What is being asked
Copy out every entry that follows, without a single picture.

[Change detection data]
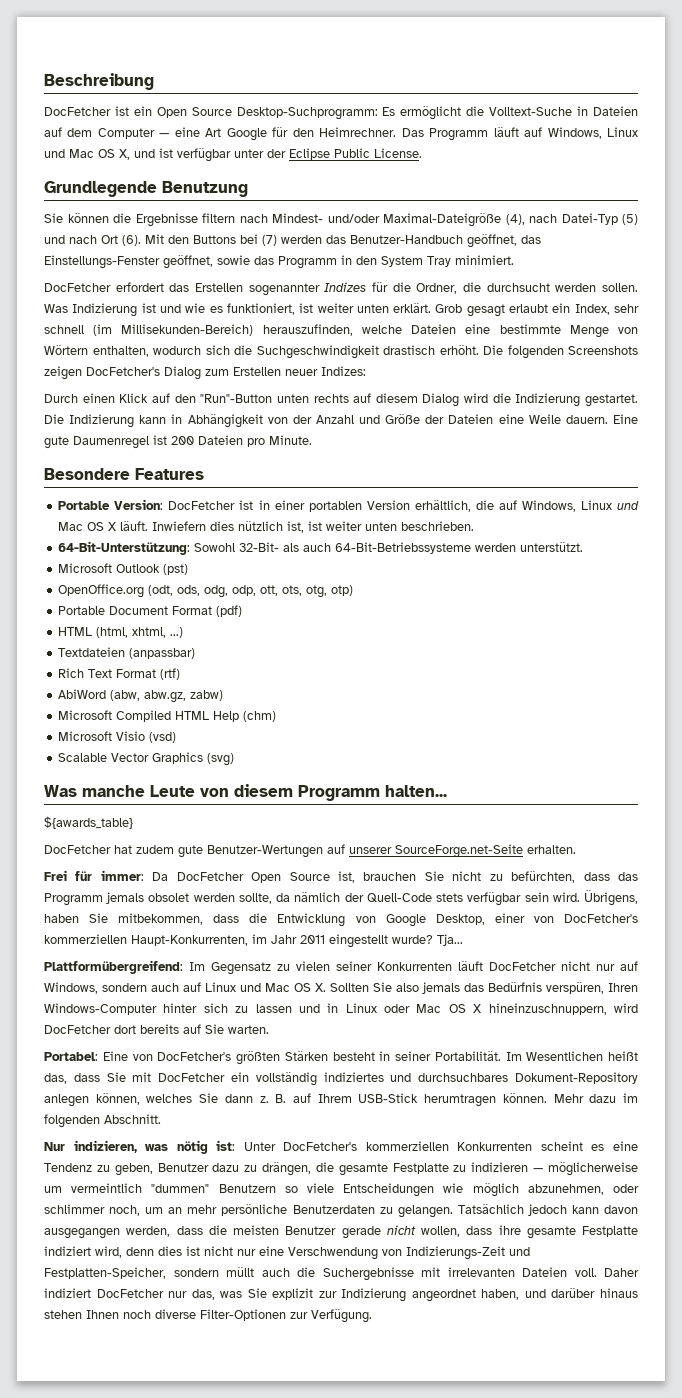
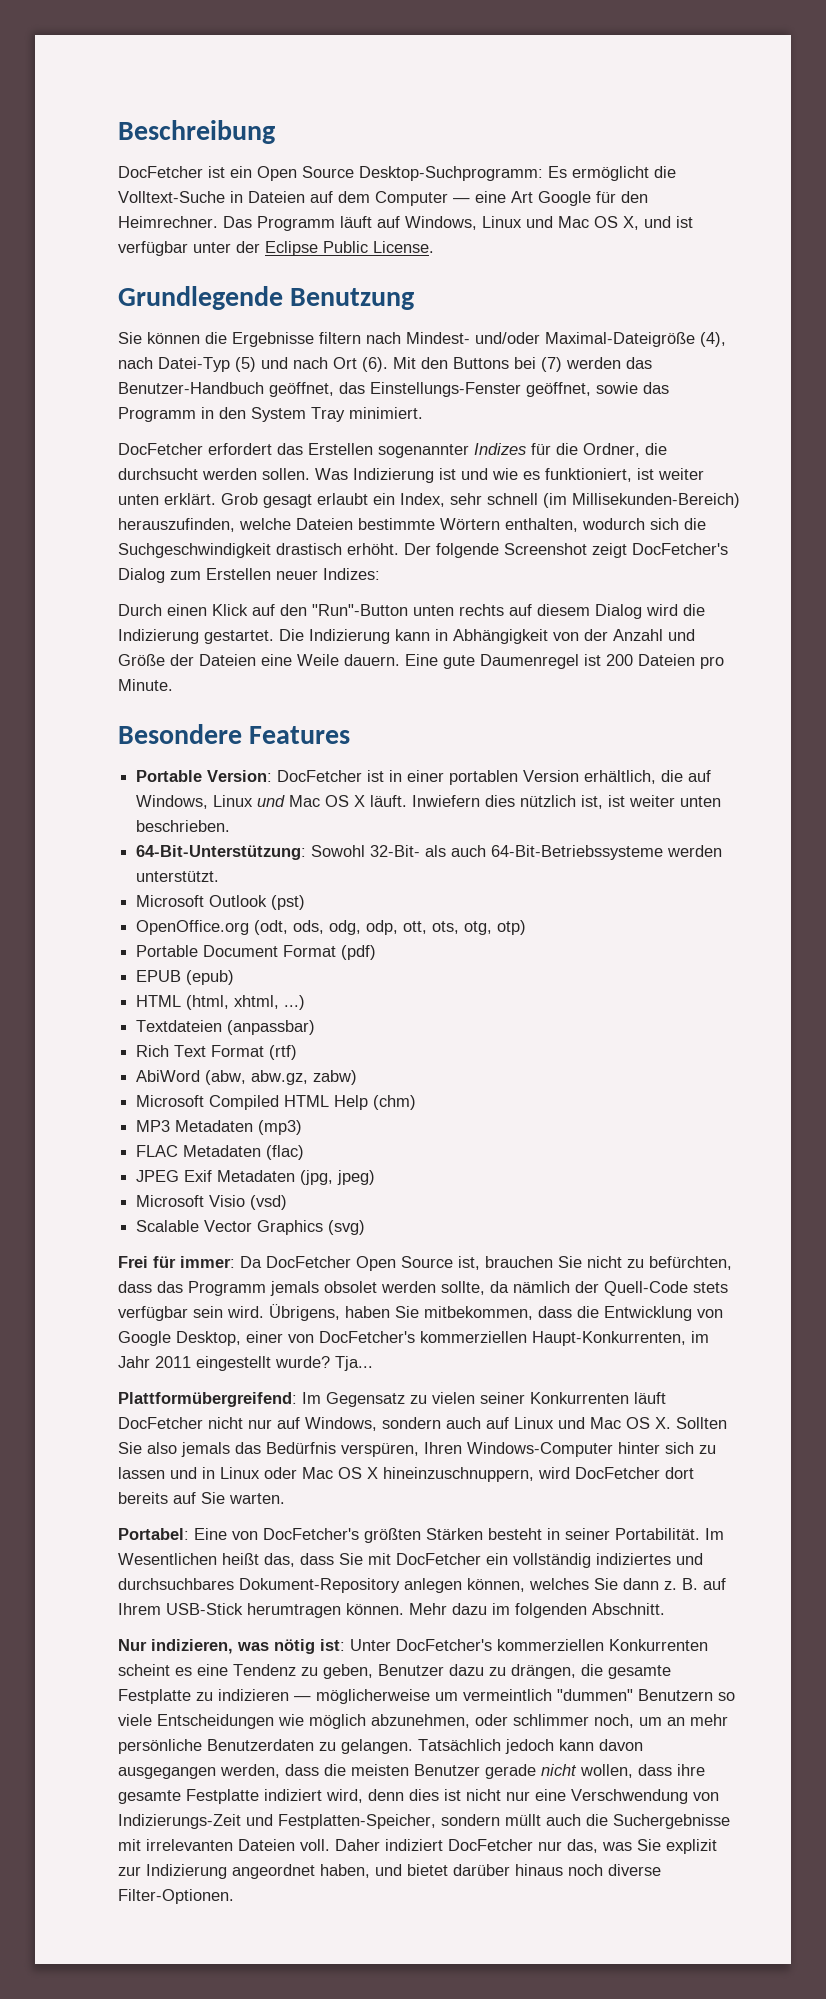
[465,324,638,338] eine bestimmte Menge von -> [358,518,435,530] bestimmte
[483,345,638,359] [44,366,82,380] Die folgenden Screenshots zeigen -> [404,543,627,558] Der folgende Screenshot zeigt
(243, 611) none -> [136,970,235,985] // EPUB (epub)
(277, 716) none -> [136,1120,303,1135] [136,1145,305,1160] [136,1170,376,1185] // MP3 Metadaten (mp3) // FLAC Metadaten (flac) // JPEG Exif Metadaten (jpg, jpeg)
[44,784,447,801] [44,816,133,829] [44,844,576,858] // Was manche Leute von diesem Programm halten... // ${awards_table} // DocFetcher hat zudem gute Benutzer-Wertungen auf unserer SourceForge.net-Seite erhalten. -> (366, 1227) none
(546, 1293) none -> [407,1864,448,1876] bietet
[44,1309,372,1323] stehen Ihnen noch diverse Filter-Optionen zur Verfügung. -> [568,1864,661,1876] [118,1889,234,1904] noch diverse Filter-Optionen.

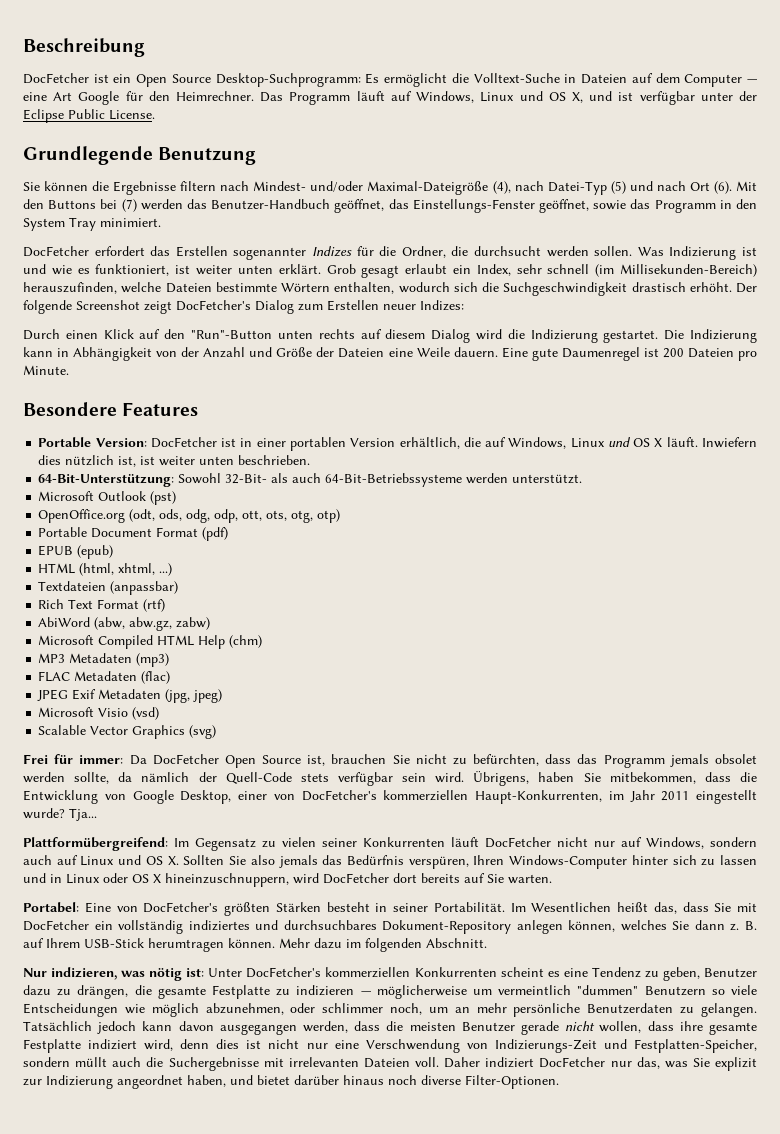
[558,216,589,228] Mac -> (543, 96) none
[289,795,321,807] Mac -> (631, 442) none
[590,1417,621,1429] Mac -> (142, 860) none
[302,1467,333,1479] Mac -> (128, 878) none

Task solution
[465,324,638,338] eine bestimmte Menge von -> [358,518,435,530] bestimmte
[483,345,638,359] [44,366,82,380] Die folgenden Screenshots zeigen -> [404,543,627,558] Der folgende Screenshot zeigt
(243, 611) none -> [136,970,235,985] // EPUB (epub)
(277, 716) none -> [136,1120,303,1135] [136,1145,305,1160] [136,1170,376,1185] // MP3 Metadaten (mp3) // FLAC Metadaten (flac) // JPEG Exif Metadaten (jpg, jpeg)
[44,784,447,801] [44,816,133,829] [44,844,576,858] // Was manche Leute von diesem Programm halten... // ${awards_table} // DocFetcher hat zudem gute Benutzer-Wertungen auf unserer SourceForge.net-Seite erhalten. -> (366, 1227) none
(546, 1293) none -> [407,1864,448,1876] bietet
[44,1309,372,1323] stehen Ihnen noch diverse Filter-Optionen zur Verfügung. -> [568,1864,661,1876] [118,1889,234,1904] noch diverse Filter-Optionen.

[558,216,589,228] Mac -> (543, 96) none
[289,795,321,807] Mac -> (631, 442) none
[590,1417,621,1429] Mac -> (142, 860) none
[302,1467,333,1479] Mac -> (128, 878) none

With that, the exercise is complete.